So it links together to the amino acids and that's your protein.
And so what we figured out with these vaccines is we figured out how to deliver
custom RNA to our cells, right, so that we can make the cell make any protein we want.
In the case of the vaccines, we decided we wanted to make that the human cell produce a
virus protein.
It's actually a slightly modified from the virus protein.
So it's actually a completely unique protein.
in a way. And so we can make it make any protein we want.
Right. And so I think of this,
an MRNA technology has long been thought of as a way to potentially address cancer.
So we could train, just like we trained the immune system to beat up on coronavirus spike proteins,
we could train the immune system to beat up on markers of cancer.
So if you have a protein that's expressed in a cancer cell,
but not in a healthy cell, we could train your body to attack the cells that have the bad protein.
Right. And so if we train your immune system to attack that, like, your cancer could go away.
Right. It would be amazing. The founders of Beyond Tech, yeah, the founders of Beyond Tech who made what we now call the Pfizer vaccine, they said, you know, we think of our technology is essentially holding up a wanted poster to the immune system, right?
So we have a wanted poster of the coronavirus or the spike protein on the coronavirus. We say this is the bad guy.
And then we teach our immune system to recognize the criminal in the wanted poster so that when he tries to walk into the saloon, our bodies, we beat him up at the doorway or something.
And their point is it's not just coronaviruses that can have their picture put on the wanted poster.
We can put all sorts of stuff on that wanted poster.
We could put, as you just said, cancer markers on the wanted poster.
I interviewed the founders a few months ago, and they said they have found in their early trials, and this is definitely, it's going to take the,
longer, I think, to develop cancer vaccines that are really effective than it did for them to create
a coronavirus vaccine for COVID. But they say essentially what we found is that if you have cancer
and it is taken out from surgery, we can basically do a study on that cancer that looks at the
proteins that are identifiable on that cancer.

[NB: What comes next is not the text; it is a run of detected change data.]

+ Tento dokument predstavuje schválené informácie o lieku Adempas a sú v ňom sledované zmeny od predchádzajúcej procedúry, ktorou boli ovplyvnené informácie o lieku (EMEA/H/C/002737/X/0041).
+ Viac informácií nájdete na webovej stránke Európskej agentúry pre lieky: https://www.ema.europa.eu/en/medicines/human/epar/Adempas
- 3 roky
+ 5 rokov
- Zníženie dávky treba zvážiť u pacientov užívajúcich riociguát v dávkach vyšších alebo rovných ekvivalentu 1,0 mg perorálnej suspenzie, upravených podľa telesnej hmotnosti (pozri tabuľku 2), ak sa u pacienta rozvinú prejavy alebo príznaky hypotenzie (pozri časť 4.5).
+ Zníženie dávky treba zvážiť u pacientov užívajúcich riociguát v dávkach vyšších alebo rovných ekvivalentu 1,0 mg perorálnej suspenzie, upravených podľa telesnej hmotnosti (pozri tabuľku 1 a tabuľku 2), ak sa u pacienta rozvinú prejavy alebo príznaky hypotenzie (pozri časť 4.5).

And we can develop a personalized vaccine
that we give to you that has that cancer's markers in the wanted poster such that when that
cancer might start to grow back, aha, you are vaccinated against it. You are beating up that cancer and its
markers right at the door of the saloon. Does that more or less jive with what you've understood
to be how the science works in sort of a metaphorical way? Yeah, absolutely. That's exactly right.
And I think also like the speed with which we were able to make these vaccines,
to bring it back to what we were talking about earlier, like that is.

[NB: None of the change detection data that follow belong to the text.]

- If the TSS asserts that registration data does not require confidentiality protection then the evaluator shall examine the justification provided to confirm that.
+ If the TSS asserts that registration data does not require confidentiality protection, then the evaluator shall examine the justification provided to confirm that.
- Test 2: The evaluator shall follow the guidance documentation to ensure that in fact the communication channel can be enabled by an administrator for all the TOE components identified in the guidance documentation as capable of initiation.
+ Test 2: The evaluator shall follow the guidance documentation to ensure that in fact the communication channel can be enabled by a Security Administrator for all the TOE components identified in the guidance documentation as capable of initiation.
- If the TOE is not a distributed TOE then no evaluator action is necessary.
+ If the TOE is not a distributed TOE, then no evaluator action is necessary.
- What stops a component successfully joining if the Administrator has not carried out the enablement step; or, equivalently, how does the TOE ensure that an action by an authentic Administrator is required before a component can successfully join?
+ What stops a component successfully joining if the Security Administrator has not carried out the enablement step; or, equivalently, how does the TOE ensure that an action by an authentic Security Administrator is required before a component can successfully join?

is evidence for the complacency theory.
Because the pandemic was, like, the one thing we were not complacent about
was we're going to get these vaccines going.
We're going to have Operation Warp Speed and so on.

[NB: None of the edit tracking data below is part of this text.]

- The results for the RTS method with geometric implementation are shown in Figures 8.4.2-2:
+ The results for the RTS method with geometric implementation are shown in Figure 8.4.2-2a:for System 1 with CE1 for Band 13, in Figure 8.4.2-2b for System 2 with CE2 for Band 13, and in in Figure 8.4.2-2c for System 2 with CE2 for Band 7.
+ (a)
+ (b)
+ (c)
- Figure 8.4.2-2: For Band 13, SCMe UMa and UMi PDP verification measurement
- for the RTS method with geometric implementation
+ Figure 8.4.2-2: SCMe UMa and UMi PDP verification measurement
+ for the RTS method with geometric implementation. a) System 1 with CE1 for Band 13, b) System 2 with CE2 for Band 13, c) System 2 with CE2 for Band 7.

And so when we try, we can get progress going really fast.
That's a good point.
And a good callback to the theory that I think, you know,
it's, I think a lot of these problems are hard.
I think, you know, curing cancer, look, cancer is not one thing.
Cancer is like 3,000 different things, 30,000 different things.
So curing cancer is not one problem,
like inventing A1 lightbulb.
That said, I think you're totally right
that there is a certain kind of focusing mechanism
that a crisis can deliver to a society
that forces them to do one thing,
that forces them to do a thing.
And clearly, COVID forced us to accelerate MRA technology
and all sorts of technologies to inoculate against COVID.
And we can similarly adopt a focusing mechanism
in the absence of a pandemic
by just choosing to focus on things.
I think I'm with you there.
I want to move from MRNA technology
to another part of the protein space,
which is that in late 2020,
there was a huge breakthrough
at Google's AI Project DeepMind,
which basically launched us several years into the future
in terms of our ability to look at what proteins actually look like.
Tell us a little bit about Google's,
breakthrough and walk us through how it might translate into medicine in the next 10 or 20 years.
Yeah, so this is a problem that has been around since the 1970s. It was actually brought up in a
Nobel Prize address in the 1970s, was we know that proteins have a linear amino acid sequence,
and we know that there are 3D structures. If we know, it's pretty easy to determine what the,
what the linear arrangement of amino acids is. Like, should we be able to predict based on
that linear sequence, you know, what the 3D structure is and what the function therefore is.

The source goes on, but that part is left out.